The answer must be every line below that contains the string "大三春季".

-- Raw data follows --

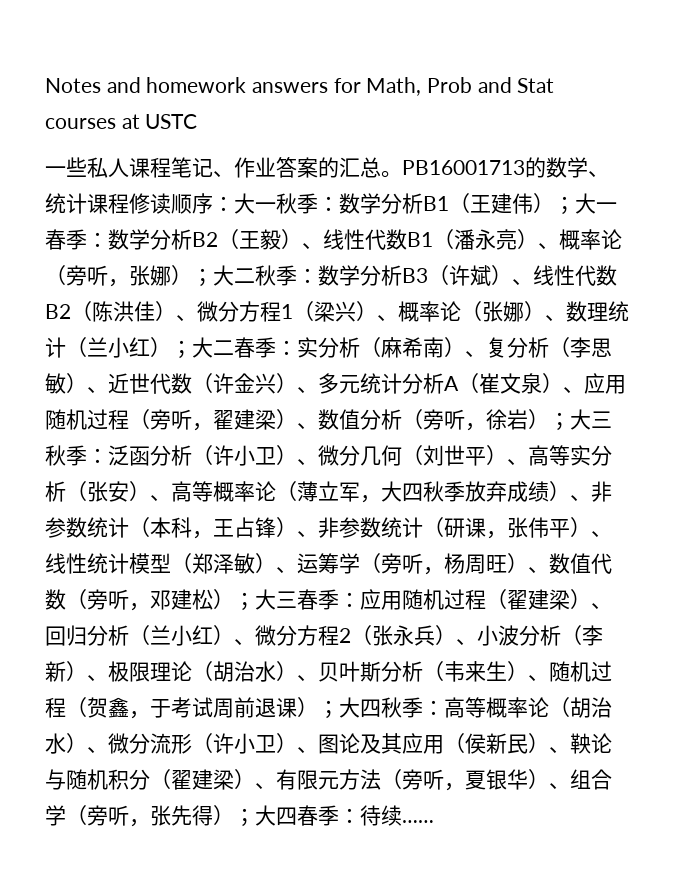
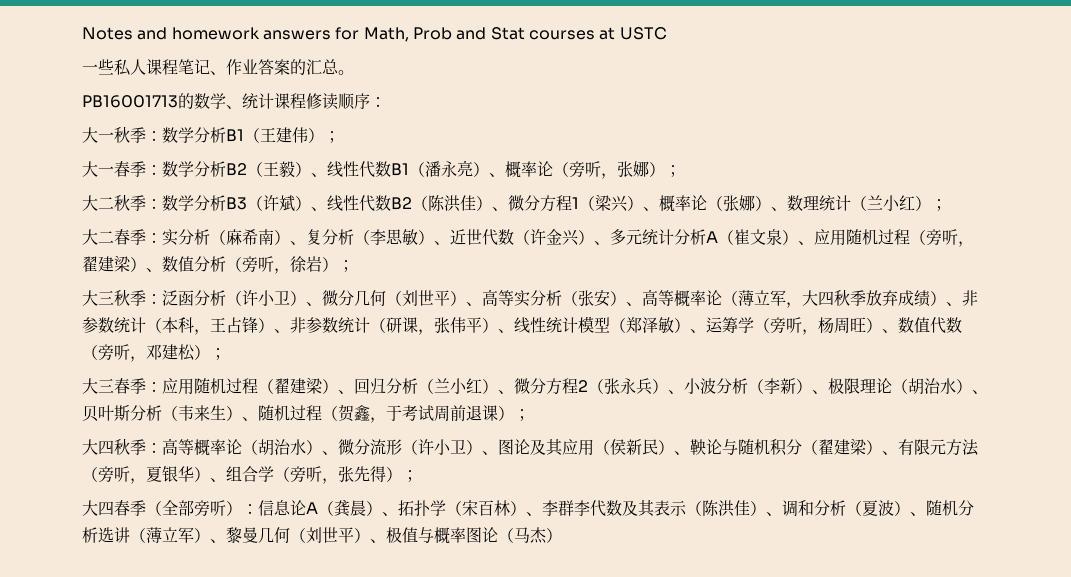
- 一些私人课程笔记、作业答案的汇总。PB16001713的数学、统计课程修读顺序：大一秋季：
+ 一些私人课程笔记、作业答案的汇总。
+ PB16001713的数学、统计课程修读顺序：
+ 大一秋季：
- 数学分析B1（王建伟）；大一春季：
+ 数学分析B1（王建伟）；
+ 大一春季：
- 数学分析B2（王毅）、线性代数B1（潘永亮）、概率论（旁听，张娜）；大二秋季：
+ 数学分析B2（王毅）、线性代数B1（潘永亮）、概率论（旁听，张娜）；
+ 大二秋季：
- 数学分析B3（许斌）、线性代数B2（陈洪佳）、微分方程1（梁兴）、概率论（张娜）、数理统计（兰小红）；大二春季：
+ 数学分析B3（许斌）、线性代数B2（陈洪佳）、微分方程1（梁兴）、概率论（张娜）、数理统计（兰小红）；
+ 大二春季：
- 实分析（麻希南）、复分析（李思敏）、近世代数（许金兴）、多元统计分析A（崔文泉）、应用随机过程（旁听，翟建梁）、数值分析（旁听，徐岩）；大三秋季：
+ 实分析（麻希南）、复分析（李思敏）、近世代数（许金兴）、多元统计分析A（崔文泉）、应用随机过程（旁听，翟建梁）、数值分析（旁听，徐岩）；
+ 大三秋季：
- 泛函分析（许小卫）、微分几何（刘世平）、高等实分析（张安）、高等概率论（薄立军，大四秋季放弃成绩）、非参数统计（本科，王占锋）、非参数统计（研课，张伟平）、线性统计模型（郑泽敏）、运筹学（旁听，杨周旺）、数值代数（旁听，邓建松）；大三春季：
+ 泛函分析（许小卫）、微分几何（刘世平）、高等实分析（张安）、高等概率论（薄立军，大四秋季放弃成绩）、非参数统计（本科，王占锋）、非参数统计（研课，张伟平）、线性统计模型（郑泽敏）、运筹学（旁听，杨周旺）、数值代数（旁听，邓建松）；
+ 大三春季：
- 应用随机过程（翟建梁）、回归分析（兰小红）、微分方程2（张永兵）、小波分析（李新）、极限理论（胡治水）、贝叶斯分析（韦来生）、随机过程（贺鑫，于考试周前退课）；大四秋季：
+ 应用随机过程（翟建梁）、回归分析（兰小红）、微分方程2（张永兵）、小波分析（李新）、极限理论（胡治水）、贝叶斯分析（韦来生）、随机过程（贺鑫，于考试周前退课）；
+ 大四秋季：
- 高等概率论（胡治水）、微分流形（许小卫）、图论及其应用（侯新民）、鞅论与随机积分（翟建梁）、有限元方法（旁听，夏银华）、组合学（旁听，张先得）；大四春季：待续……
+ 高等概率论（胡治水）、微分流形（许小卫）、图论及其应用（侯新民）、鞅论与随机积分（翟建梁）、有限元方法（旁听，夏银华）、组合学（旁听，张先得）；
+ 大四春季（全部旁听）：信息论A（龚晨）、拓扑学（宋百林）、李群李代数及其表示（陈洪佳）、调和分析（夏波）、随机分析选讲（薄立军）、黎曼几何（刘世平）、极值与概率图论（马杰）

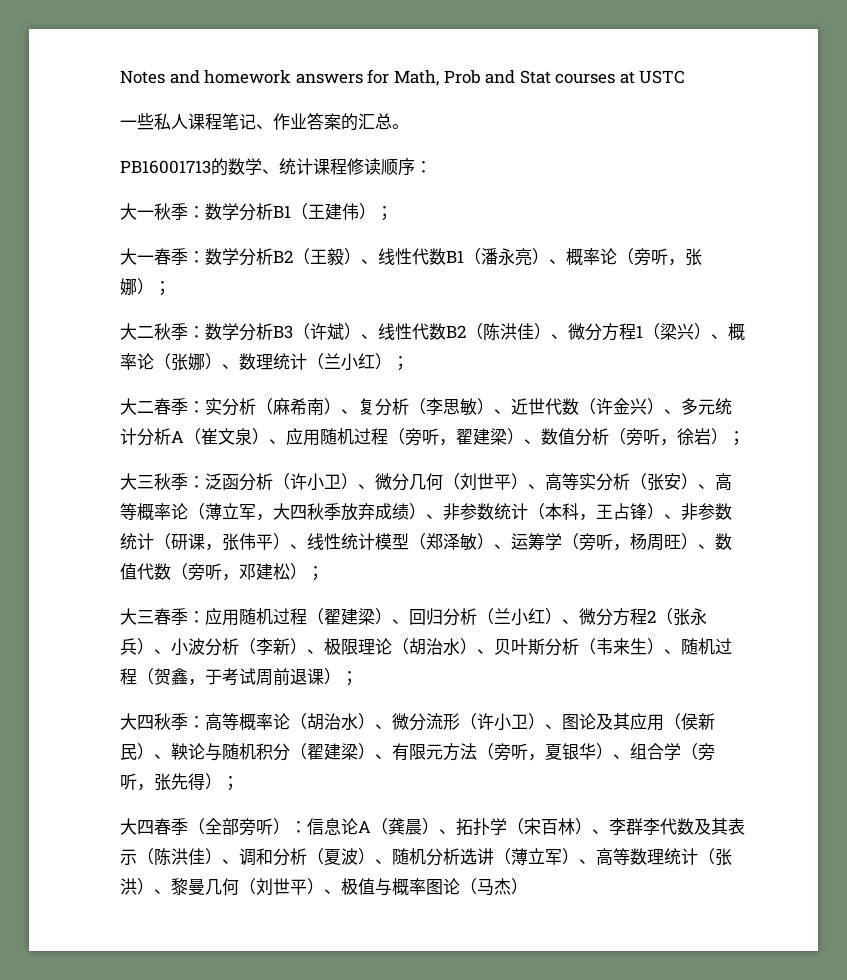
- 大四春季（全部旁听）：信息论A（龚晨）、拓扑学（宋百林）、李群李代数及其表示（陈洪佳）、调和分析（夏波）、随机分析选讲（薄立军）、黎曼几何（刘世平）、极值与概率图论（马杰）
+ 大四春季（全部旁听）：信息论A（龚晨）、拓扑学（宋百林）、李群李代数及其表示（陈洪佳）、调和分析（夏波）、随机分析选讲（薄立军）、高等数理统计（张洪）、黎曼几何（刘世平）、极值与概率图论（马杰）

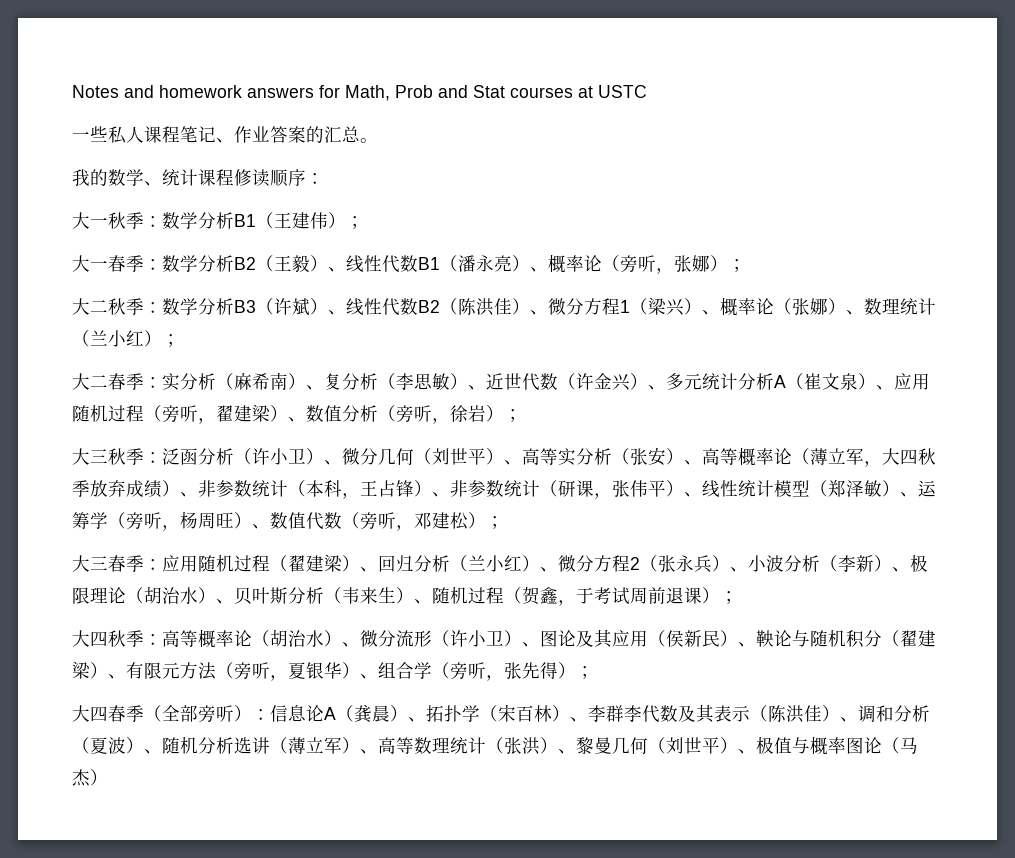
- PB16001713的数学、统计课程修读顺序：
+ 我的数学、统计课程修读顺序：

-- Raw data concluded --

Exercise solution
- 泛函分析（许小卫）、微分几何（刘世平）、高等实分析（张安）、高等概率论（薄立军，大四秋季放弃成绩）、非参数统计（本科，王占锋）、非参数统计（研课，张伟平）、线性统计模型（郑泽敏）、运筹学（旁听，杨周旺）、数值代数（旁听，邓建松）；大三春季：
+ 大三春季：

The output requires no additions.